■ Aim of the exercise
Return the entries below word for word; no images should appear in the copy.

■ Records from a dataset
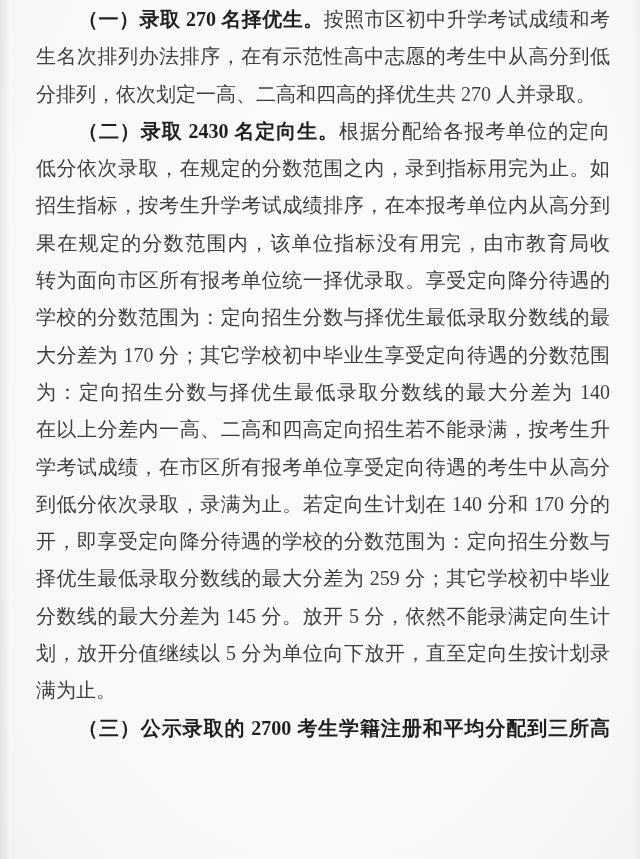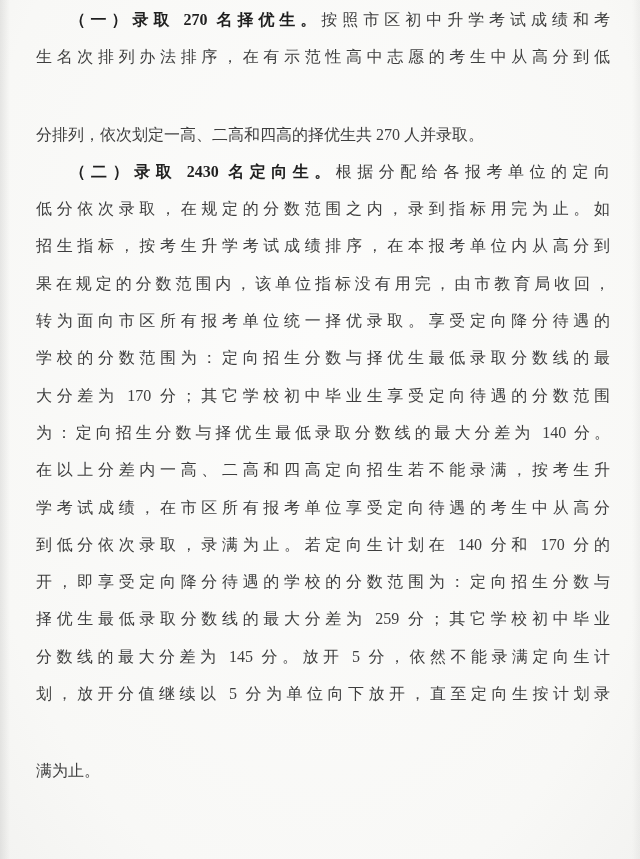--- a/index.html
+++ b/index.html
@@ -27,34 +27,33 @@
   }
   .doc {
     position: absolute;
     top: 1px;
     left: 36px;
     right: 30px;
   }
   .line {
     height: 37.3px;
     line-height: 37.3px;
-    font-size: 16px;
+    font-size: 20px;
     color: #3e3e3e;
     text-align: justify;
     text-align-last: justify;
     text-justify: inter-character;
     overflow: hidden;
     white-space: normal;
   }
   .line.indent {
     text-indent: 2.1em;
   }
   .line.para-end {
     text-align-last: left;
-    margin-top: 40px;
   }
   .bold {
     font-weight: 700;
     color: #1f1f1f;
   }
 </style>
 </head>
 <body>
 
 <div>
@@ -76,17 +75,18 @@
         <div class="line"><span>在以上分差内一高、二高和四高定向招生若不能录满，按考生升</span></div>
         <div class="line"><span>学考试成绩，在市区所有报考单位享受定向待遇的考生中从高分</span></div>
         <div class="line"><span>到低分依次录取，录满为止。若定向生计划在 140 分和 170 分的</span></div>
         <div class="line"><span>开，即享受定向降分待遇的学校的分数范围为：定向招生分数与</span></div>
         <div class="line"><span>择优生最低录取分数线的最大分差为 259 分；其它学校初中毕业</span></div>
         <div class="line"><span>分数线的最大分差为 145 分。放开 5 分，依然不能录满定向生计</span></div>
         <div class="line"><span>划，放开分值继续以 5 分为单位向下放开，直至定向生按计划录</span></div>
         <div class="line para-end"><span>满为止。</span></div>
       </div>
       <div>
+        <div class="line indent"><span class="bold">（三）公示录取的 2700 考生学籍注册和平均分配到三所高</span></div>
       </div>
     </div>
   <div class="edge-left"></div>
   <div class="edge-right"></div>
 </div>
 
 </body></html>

■ Response area
--- a/index.html
+++ b/index.html
@@ -27,34 +27,33 @@
   }
   .doc {
     position: absolute;
     top: 1px;
     left: 36px;
     right: 30px;
   }
   .line {
     height: 37.3px;
     line-height: 37.3px;
-    font-size: 16px;
+    font-size: 20px;
     color: #3e3e3e;
     text-align: justify;
     text-align-last: justify;
     text-justify: inter-character;
     overflow: hidden;
     white-space: normal;
   }
   .line.indent {
     text-indent: 2.1em;
   }
   .line.para-end {
     text-align-last: left;
-    margin-top: 40px;
   }
   .bold {
     font-weight: 700;
     color: #1f1f1f;
   }
 </style>
 </head>
 <body>
 
 <div>
@@ -76,17 +75,18 @@
         <div class="line"><span>在以上分差内一高、二高和四高定向招生若不能录满，按考生升</span></div>
         <div class="line"><span>学考试成绩，在市区所有报考单位享受定向待遇的考生中从高分</span></div>
         <div class="line"><span>到低分依次录取，录满为止。若定向生计划在 140 分和 170 分的</span></div>
         <div class="line"><span>开，即享受定向降分待遇的学校的分数范围为：定向招生分数与</span></div>
         <div class="line"><span>择优生最低录取分数线的最大分差为 259 分；其它学校初中毕业</span></div>
         <div class="line"><span>分数线的最大分差为 145 分。放开 5 分，依然不能录满定向生计</span></div>
         <div class="line"><span>划，放开分值继续以 5 分为单位向下放开，直至定向生按计划录</span></div>
         <div class="line para-end"><span>满为止。</span></div>
       </div>
       <div>
+        <div class="line indent"><span class="bold">（三）公示录取的 2700 考生学籍注册和平均分配到三所高</span></div>
       </div>
     </div>
   <div class="edge-left"></div>
   <div class="edge-right"></div>
 </div>
 
 </body></html>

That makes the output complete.